● EXERCISE INSTRUCTIONS
Scan the entries below for "Issue" and copy each line that holds it.

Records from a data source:
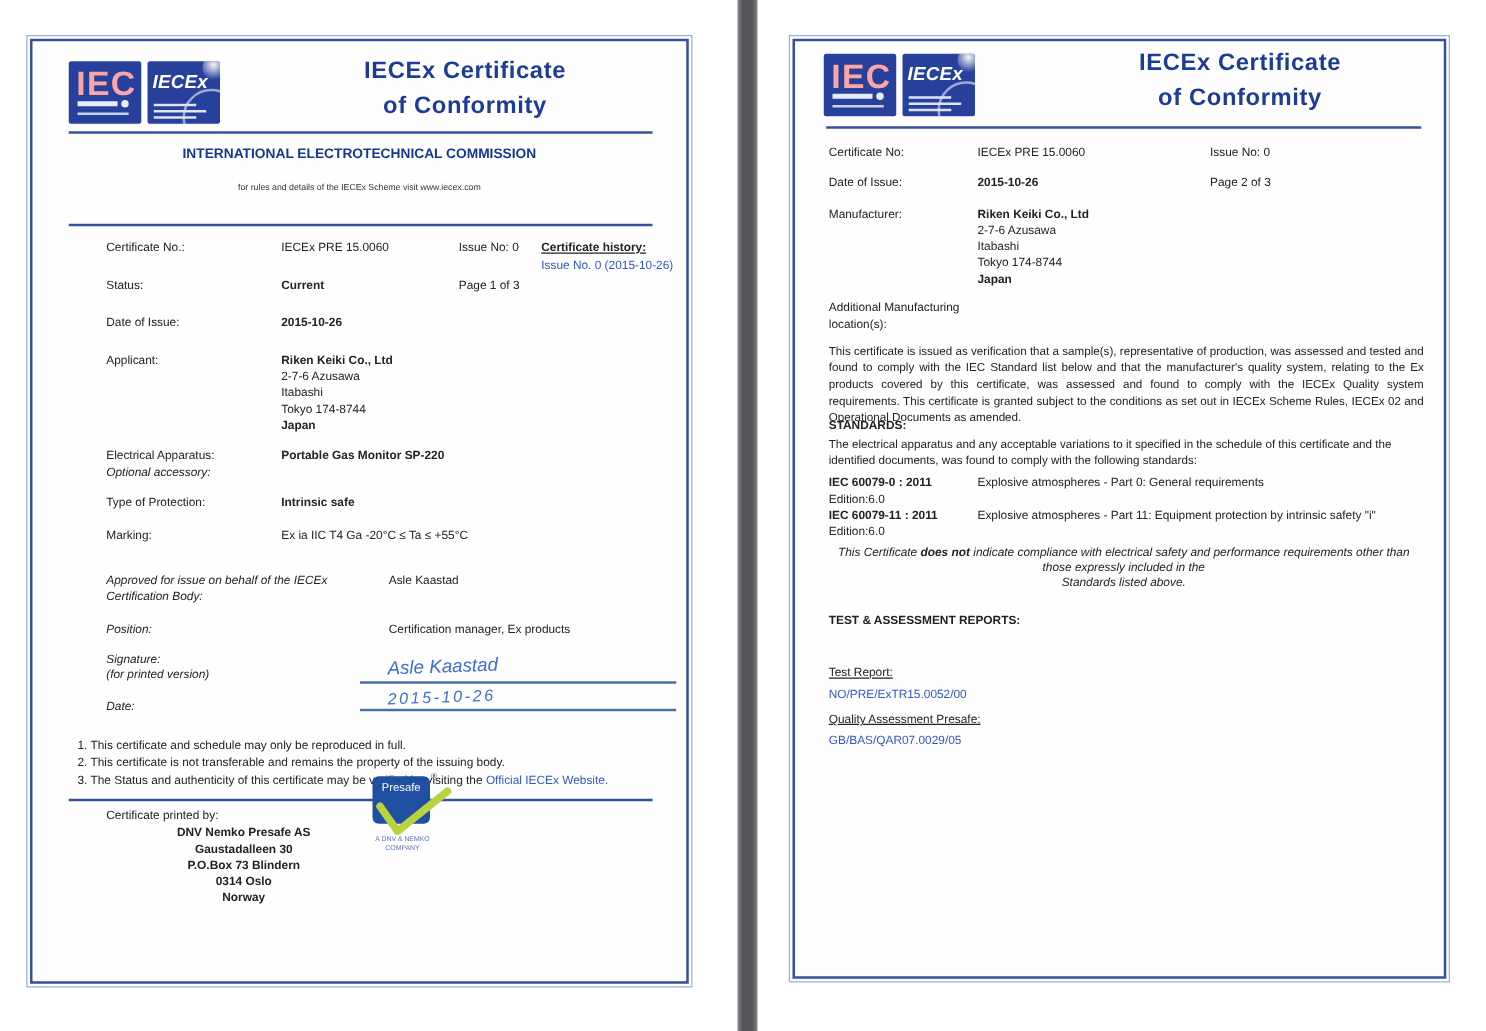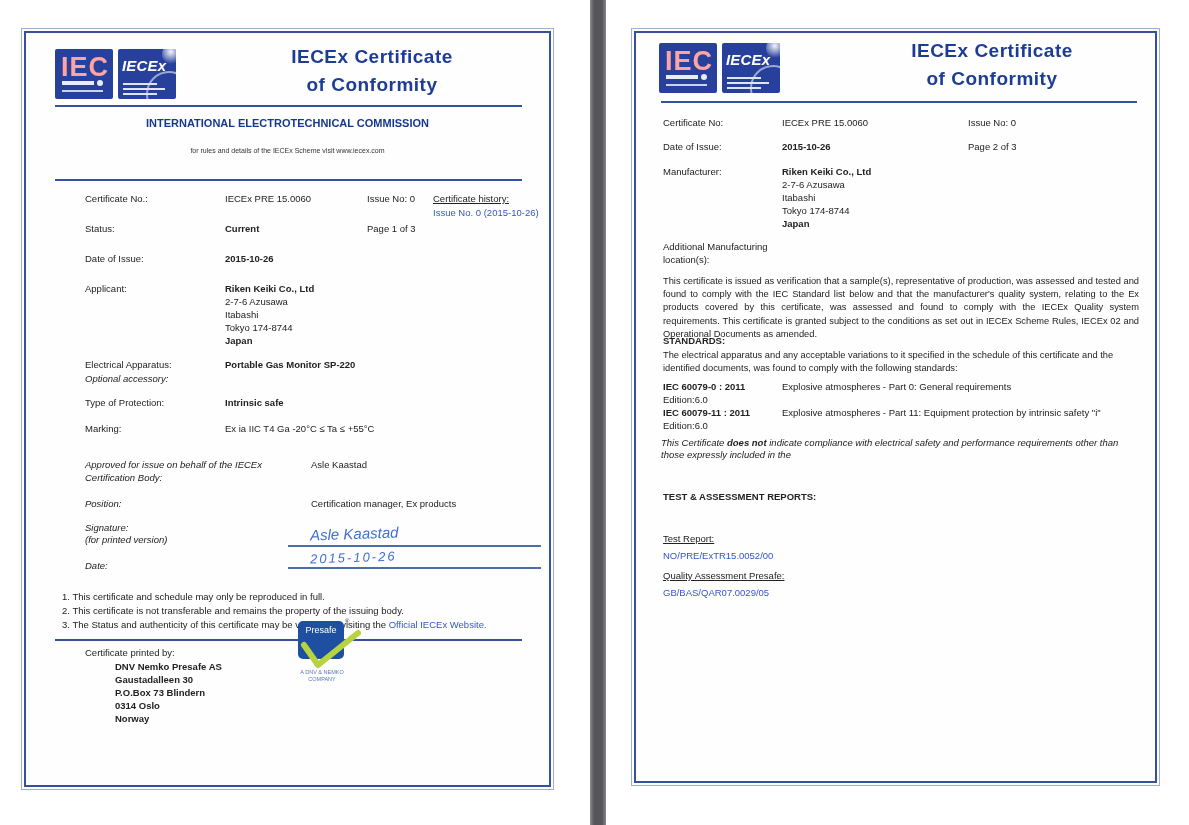--- a/index.html
+++ b/index.html
@@ -12,21 +12,21 @@
 
   .page { position:absolute; background:#fffefe; border:1px solid #9db0d4; }
   .frame { position:absolute; inset:2px; border:2px solid #35509c; pointer-events:none; }
 
   .t { position:absolute; font-size:9.5px; color:#222; white-space:nowrap; line-height:12px; }
   .b { font-weight:bold; }
   .i { font-style:italic; }
   .u { text-decoration:underline; }
   .link { color:#3355cc; }
   .wrap { white-space:normal; }
-  .ctr { }
+  .ctr { text-align:center; }
 
   .rule { position:absolute; height:2px; background:#35509c; }
 
   .title { position:absolute; text-align:center; font-weight:bold; color:#1c3c96;
            font-size:19px; line-height:28px; letter-spacing:.5px; }
 
   .org1 { position:absolute; width:100%; text-align:center; font-weight:bold; color:#15388f; font-size:11px; }
   .org2 { position:absolute; width:100%; text-align:center; font-weight:bold; color:#2a4aa2; font-size:10.5px; }
   .org3 { position:absolute; width:100%; text-align:center; color:#333; font-size:7px; }
 
@@ -93,21 +93,21 @@
     <div class="rule" style="left:33px; top:76px; width:467px;"></div>
 
     <div class="org1" style="top:88px;">INTERNATIONAL ELECTROTECHNICAL COMMISSION</div>
     <div class="org3" style="top:118px;">for rules and details of the IECEx Scheme visit www.iecex.com</div>
 
     <div class="rule" style="left:33px; top:150px; width:467px;"></div>
 
     <span class="t" style="left:63px; top:164px;">Certificate No.:</span>
     <span class="t" style="left:203px; top:164px;">IECEx PRE 15.0060</span>
     <span class="t" style="left:345px; top:164px;">Issue No: 0</span>
-    <span class="t u" style="left:411px; top:164px;">Certificate history:</span>
+    <span class="t u" style="left:411px; top:164px;font-weight:bold;">Certificate history:</span>
     <span class="t link" style="left:411px; top:178px;">Issue No. 0 (2015-10-26)</span>
 
     <span class="t" style="left:63px; top:194px;">Status:</span>
     <span class="t b" style="left:203px; top:194px;">Current</span>
     <span class="t" style="left:345px; top:194px;">Page 1 of 3</span>
 
     <span class="t" style="left:63px; top:224px;">Date of Issue:</span>
     <span class="t b" style="left:203px; top:224px;">2015-10-26</span>
 
     <span class="t" style="left:63px; top:254px;">Applicant:</span>
@@ -220,20 +220,21 @@
 
     <span class="t b" style="left:31px; top:352px;">IEC 60079-0 : 2011</span>
     <span class="t" style="left:31px; top:365px;">Edition:6.0</span>
     <span class="t" style="left:150px; top:352px;">Explosive atmospheres - Part 0: General requirements</span>
 
     <span class="t b" style="left:31px; top:378px;">IEC 60079-11 : 2011</span>
     <span class="t" style="left:31px; top:391px;">Edition:6.0</span>
     <span class="t" style="left:150px; top:378px;">Explosive atmospheres - Part 11: Equipment protection by intrinsic safety "i"</span>
 
     <div class="t i ctr wrap" style="left:29px; top:408px; width:476px;"><span>This Certificate </span><span class="b">does not</span><span> indicate compliance with electrical safety and performance requirements other than those expressly included in the</span></div>
+    <div class="t i ctr" style="left:29px; top:432px; width:476px;">Standards listed above.</div>
 
     <span class="t b" style="left:31px; top:462px;">TEST &amp; ASSESSMENT REPORTS:</span>
 
     <span class="t u" style="left:31px; top:504px;">Test Report:</span>
     <span class="t link" style="left:31px; top:521px;">NO/PRE/ExTR15.0052/00</span>
 
     <span class="t u" style="left:31px; top:541px;">Quality Assessment Presafe:</span>
     <span class="t link" style="left:31px; top:558px;">GB/BAS/QAR07.0029/05</span>
   </div>
 

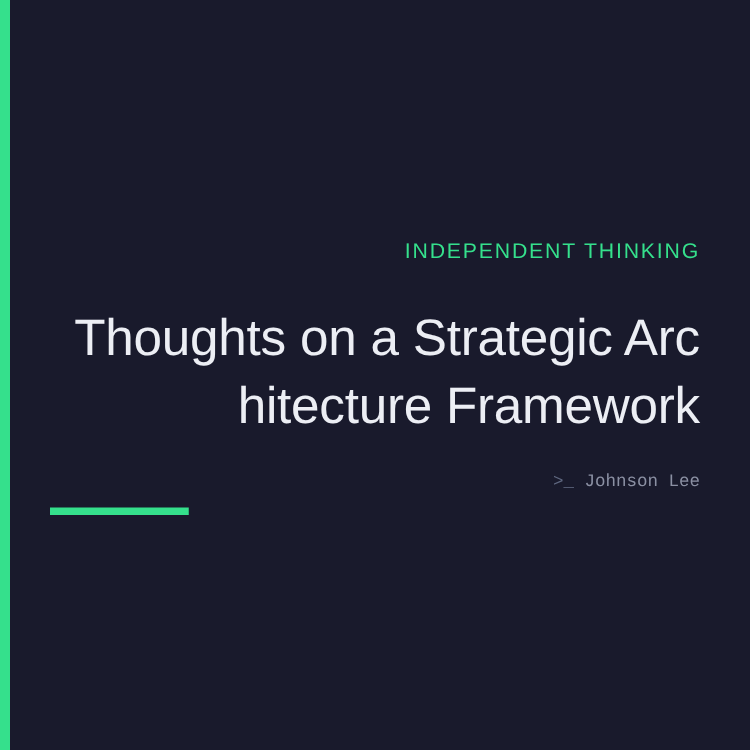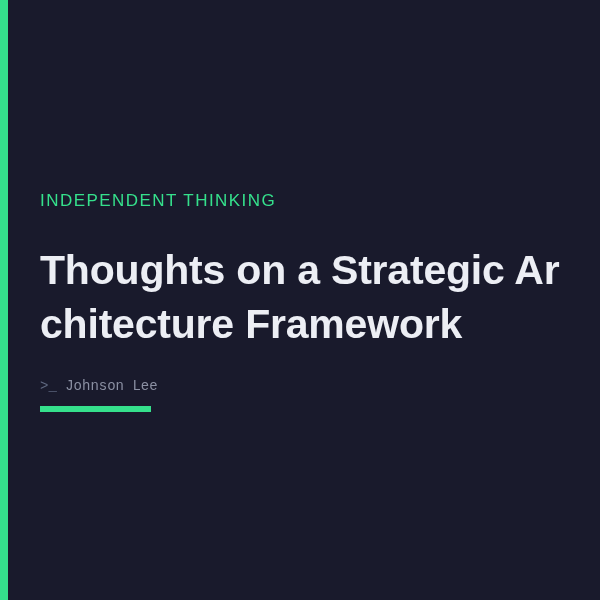--- a/index.html
+++ b/index.html
@@ -13,20 +13,21 @@
     font-family: "Liberation Sans", sans-serif;
     overflow: hidden;
   }
 
   .card {
     position: relative;
     width: 600px;
     height: 496px;
     background: #191a2c;
     box-sizing: border-box;
+    text-align: right;
   }
 
   .accent-stripe {
     position: absolute;
     left: 0;
     top: 0;
     width: 8px;
     height: 600px;
     background: #35e08c;
   }
@@ -49,21 +50,21 @@
     margin: 0;
   }
 
   .title {
     margin: 0;
     padding: 0;
     color: #eceef4;
     font-family: "Liberation Sans", sans-serif;
     font-size: 41px;
     line-height: 54px;
-    font-weight: 700;
+    font-weight: 400;
     letter-spacing: -0.2px;
     width: 520px;
     word-break: break-all;
     overflow-wrap: anywhere;
   }
 
   .title-wrap {
     margin-top: 31px;
   }
 

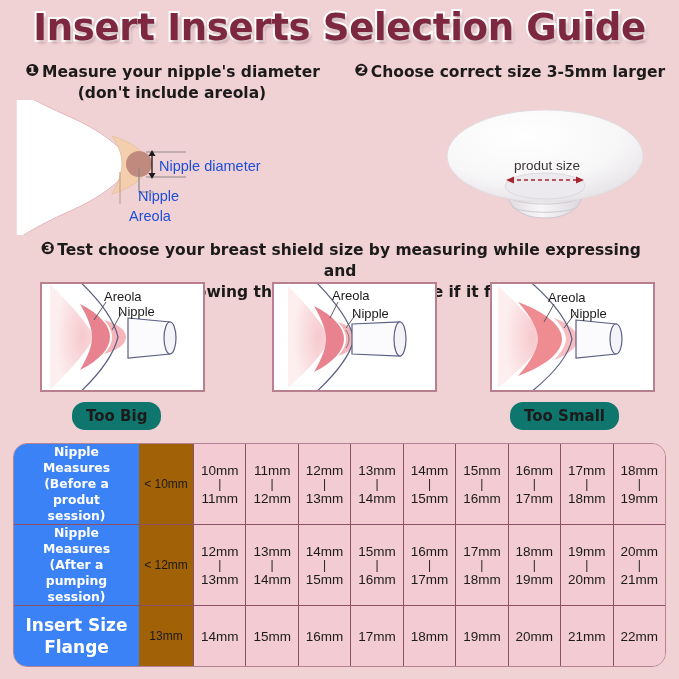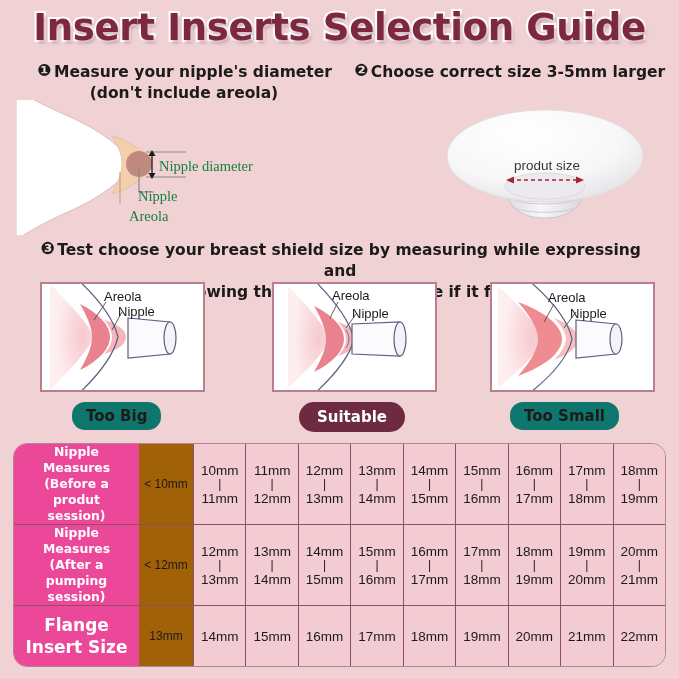--- a/index.html
+++ b/index.html
@@ -27,42 +27,42 @@
 
   
   .step-head{
     position:absolute;
     font-family:"DejaVu Sans", sans-serif;
     font-size:15.5px;font-weight:bold;
     line-height:21px;
     color:#1c1a1a;
     text-align:center;
   }
-  #step1-head{left:24px;top:62px;width:320px;}
+  #step1-head{left:12px;top:62px;width:320px;}
   #step2-head{left:346px;top:62px;width:326px;}
   #step3-head{left:30px;top:240px;width:620px;}
 
   .circ-num{
     display:inline-block;
     width:15px;height:15px;line-height:15px;
     border-radius:50%;
     background:#1c1a1a;color:#f0d2d5;
     font-size:11px;font-weight:bold;
     text-align:center;
     vertical-align:1px;
     margin-right:1px;
     font-family:"DejaVu Sans", sans-serif;
   }
 
   
   #breast-figure{position:absolute;left:16px;top:100px;width:330px;height:135px;}
   .fig-label{
     position:absolute;
-    font-family:Liberation Serif, serif;
-    font-size:14.5px;color:#15803d;white-space:nowrap;
+    font-family:Liberation Sans, sans-serif;
+    font-size:14.5px;color:#1d4ed8;white-space:nowrap;
   }
   #lbl-nipple-diameter{left:143px;top:58px;}
   #lbl-nipple{left:122px;top:88px;}
   #lbl-areola{left:113px;top:108px;}
 
   
   #product-figure{position:absolute;left:430px;top:100px;width:230px;height:130px;}
   #lbl-product-size{
     position:absolute;left:62px;top:58px;width:110px;text-align:center;
     font-family:"Liberation Sans", sans-serif;
@@ -110,21 +110,21 @@
     overflow:hidden;
     border:1px solid #b58294;
     box-sizing:border-box;
     display:flex;flex-direction:column;
     background:#f2ccd2;
   }
   .trow{display:flex;flex:1 1 0;}
   .trow + .trow{border-top:1px solid #8c5166;}
   .rowhead{
     width:125px;flex:0 0 125px;
-    background:#ec4899;color:#ffffff;
+    background:#3b82f6;color:#ffffff;
     display:flex;align-items:center;justify-content:center;
     text-align:center;
     font-family:"DejaVu Sans", sans-serif;
     font-size:12.4px;font-weight:bold;line-height:16px;
     padding:0 8px;box-sizing:border-box;
   }
   .rowhead.big{font-size:17px;line-height:22px;}
   .firstcell{
     width:54px;flex:0 0 54px;
     display:flex;align-items:center;justify-content:center;
@@ -280,21 +280,20 @@
       <path d="M84,36 L124,40 L124,70 L84,74 Z" fill="#fbfbfd" stroke="#5b5f84" stroke-width="1.2"></path>
       <ellipse cx="124" cy="55" rx="6" ry="15" fill="#f4f4f8" stroke="#5b5f84" stroke-width="1.2"></ellipse>
       <line x1="52" y1="38" x2="62" y2="20" stroke="#4c4a55" stroke-width="0.9"></line>
       <line x1="72" y1="44" x2="84" y2="28" stroke="#4c4a55" stroke-width="0.9"></line>
     </svg>
     <span class="panel-txt" style="left:56px;top:6px;">Areola</span>
     <span class="panel-txt" style="left:78px;top:22px;">Nipple</span>
   </div>
 
   <div class="panel-caption cap-plain" id="cap-too-big">Too Big</div>
-  <div class="panel-caption cap-hilite" id="cap-suitable">Suitable</div>
   <div class="panel-caption cap-plain" id="cap-too-small">Too Small</div>
 
   <div id="size-table">
       <div class="trow">
         <div class="rowhead">
           <div>
             <div>Nipple Measures</div>
             <div>(Before a produt</div>
             <div>session)</div>
           </div>
@@ -397,22 +396,22 @@
         </div>
         <div class="cell">
           <span>20mm</span>
           <span class="dash">|</span>
           <span>21mm</span>
         </div>
       </div>
       <div class="trow">
         <div class="rowhead big">
           <div>
+            <div>Insert Size</div>
             <div>Flange</div>
-            <div>Insert Size</div>
           </div>
         </div>
         <div class="firstcell">13mm</div>
         <div class="cell single">14mm</div>
         <div class="cell single">15mm</div>
         <div class="cell single">16mm</div>
         <div class="cell single">17mm</div>
         <div class="cell single">18mm</div>
         <div class="cell single">19mm</div>
         <div class="cell single">20mm</div>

● RESPONSE BELOW
     <span class="t" style="left:345px; top:164px;">Issue No: 0</span>
     <span class="t link" style="left:411px; top:178px;">Issue No. 0 (2015-10-26)</span>
     <span class="t" style="left:63px; top:224px;">Date of Issue:</span>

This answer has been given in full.